Ribose, deoxyribose and glucose
What are polysaccharides/ complex carbohydrates?
- Means ‘many sugars’
- When many monosaccharides are chemically bonded together
- They are a form of energy storage as they can be broken down into monosaccharides
- They perform important roles in structures of cells
What is cellulose/ dietary fibre?
- Cellulose is a polysaccharide that makes the cell wall of plants.
- Made of a long chain of alternating beta glucose molecules
- They make long straight fibres ideal for structures, and make bonds between chains
- Most organisms cannot break down
What is a glycoprotein?
- A carbohydrate chain bonded to a protein
- They are found in cell membranes for cell recognition and communication
- A ‘conjugated carbon protein’- a carbohydrate bonded to a protein
What is the difference between a pentose and a hexose sugar?
- All sugars have a carbon backbone
- Pentose sugars have a 5 carbon backbone e.g fructose, ribose- C(5)H(10)O(5)
- Hexose sugars have a 6 carbon backbone e.g glucose- C(6)H(12)O(6)
What makes glucose a polar molecule?
- Hydroxyl bonds (between the O and the H) are polar
- As glucose has 5 OH groups, it is a polar molecule
How does the polarity of glucose determines the polarity?
- Molecular stability- due to covalent bonds
- High solubility in water- due to polarity
- Easily transported- due to solubility (caused by polarity)
- Yields high energy (ATP) when oxidised (broken apart)- due to strong covalent bonds
What is the difference between alpha and beta glucose?
- They have the same elements
- When in a ring structure (aqueous), the orientation of the hydroxyl and hydrogen on carbon 1 rotate
- Most polymers use alpha glucose, but beta glucose is used in cellulose
What makes starch and glycogen ideal structurally for energy storage?
- Long chains of glucose molecules
- They form coils or chains which make them compact storage molecules
- Fairly insoluble in water due to large size, makes them good for storage
- Bonds between glucose molecules can break easily by hydrolysis into monosaccharides for cellular respiration
- Note: plants= starch, animals= glycogen
What is the difference between amylose and amylopectin?
- Amylose- glucose are connected to adjacent glucose, creating a linear chain which twists into a helix when long
- Amylopectin- additional bonding on top of glucose between c1 and c6 creates a branched structure
What is the specific role of ABO glycoproteins?
- ABO glycoproteins identify ones own blood type
- Different types of ABO antigens that distinguish between Type A, B, O and AB blood
- Based on that, our immune system builds antigens to OTHER blood types (not our own)
- This is important as it determines which blood is compatible for transfusion
Draw the structure of glucose
Explain the structure and function of amylose
Structure: Straight chain of alpha glucose, made of only 1-4 linkages.
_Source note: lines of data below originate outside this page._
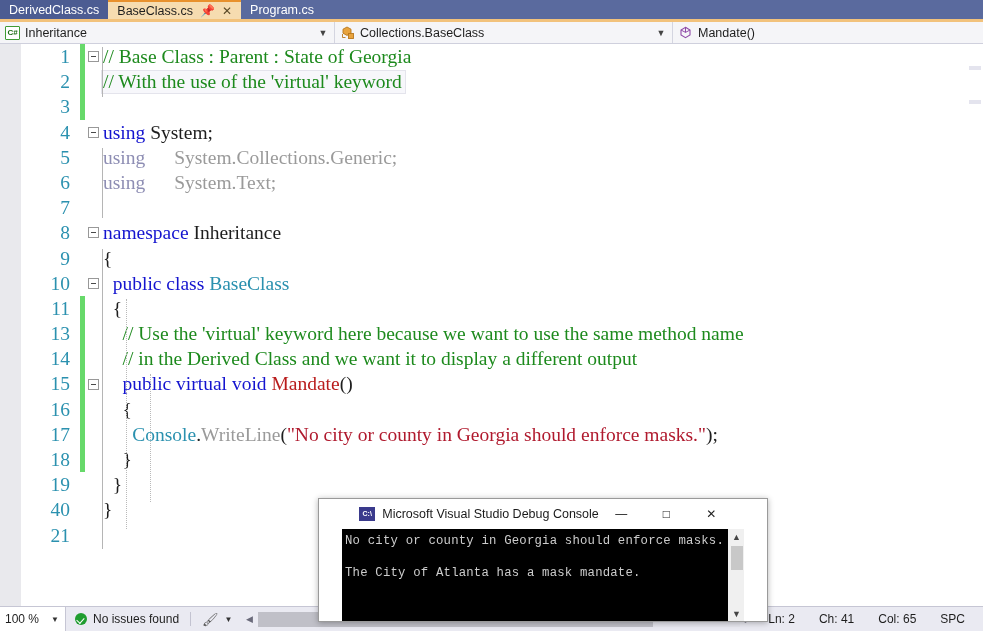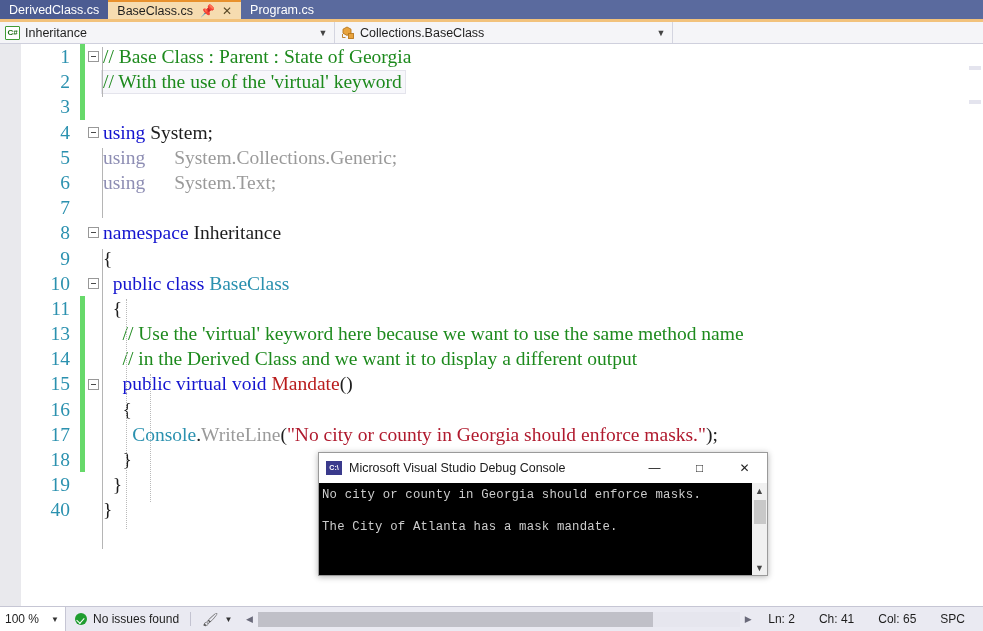"Mandate()" div.navcombo { html: none -> <div> <span> <svg> <path></path> <path></path> </svg> </span> <span>Mandate()</span> </div> }
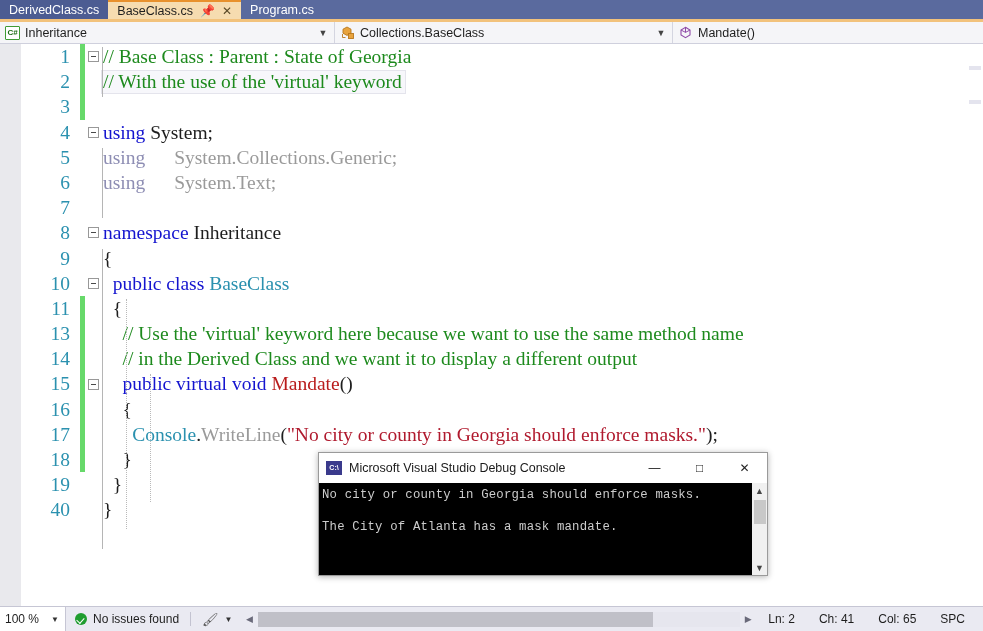"Microsoft Visual Studio Debug Console" .console { align-items: none -> center; top: 452px -> 498px }
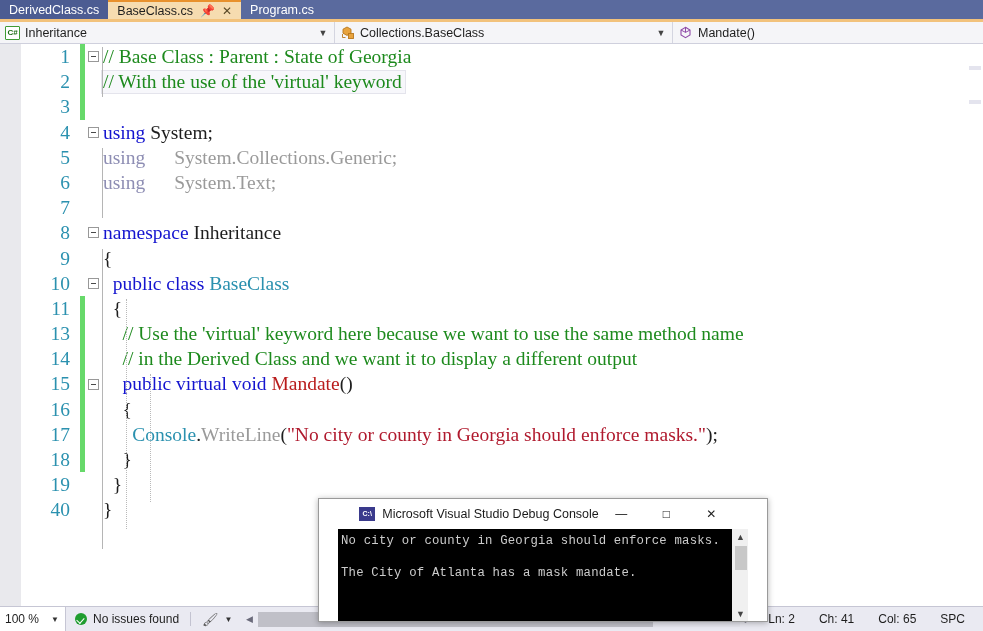"21" div.line { html: none -> <div><span>21</span><span></span><span></span><span></span></div> }
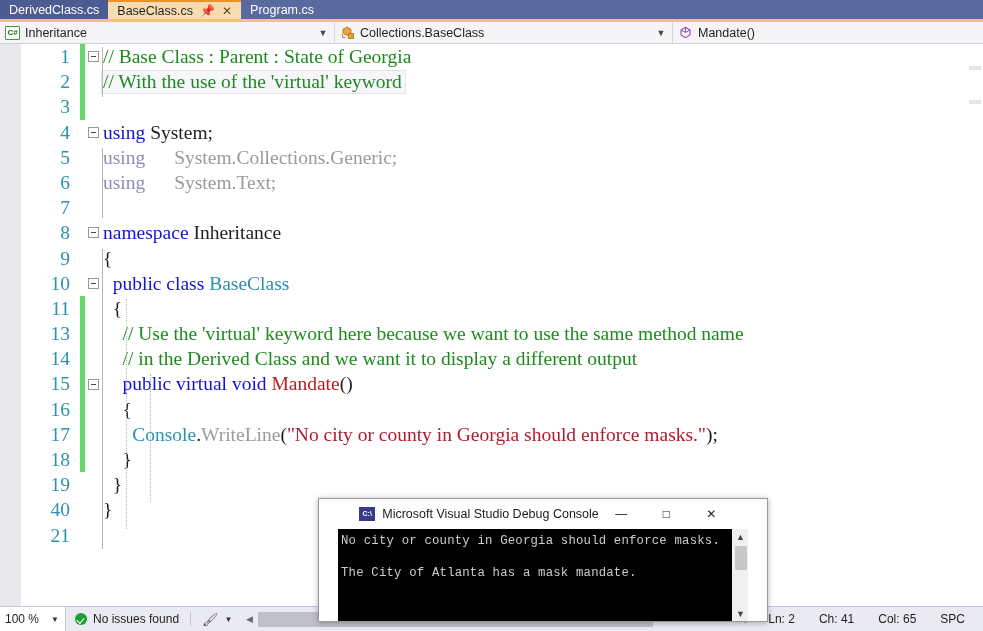"No city or county in" .console-text { padding: 4px 12px 0 3px -> 4px 4px 0 3px }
Overall helix shape
Function: Long term storage in plants- makes up 20% of plant starch
Explain the structure and function of amylopectin
Structure: Branched chain of alpha glucose, has 1-4 linkages and some 1-6 linkages.
Function: Long term storage in plants- makes up 80% of plant starch
Explain the structure and function of glycogen
Structure: highly branched chain of alpha glucose, has 1-4 linkages and lots of 1-6 linkages.
Function: Short term storage for animals. In humans, it is stored in the liver
Explain the structure and function of cellulose.
Structure: Straight chain of alternating oriented beta glucose (right way up then upside down), has all 1-4 linkages.
Function: Structural polysaccharide- strong and insoluble fibres, used for plant cell walls. Don’t provide energy- most organisms cannot digest.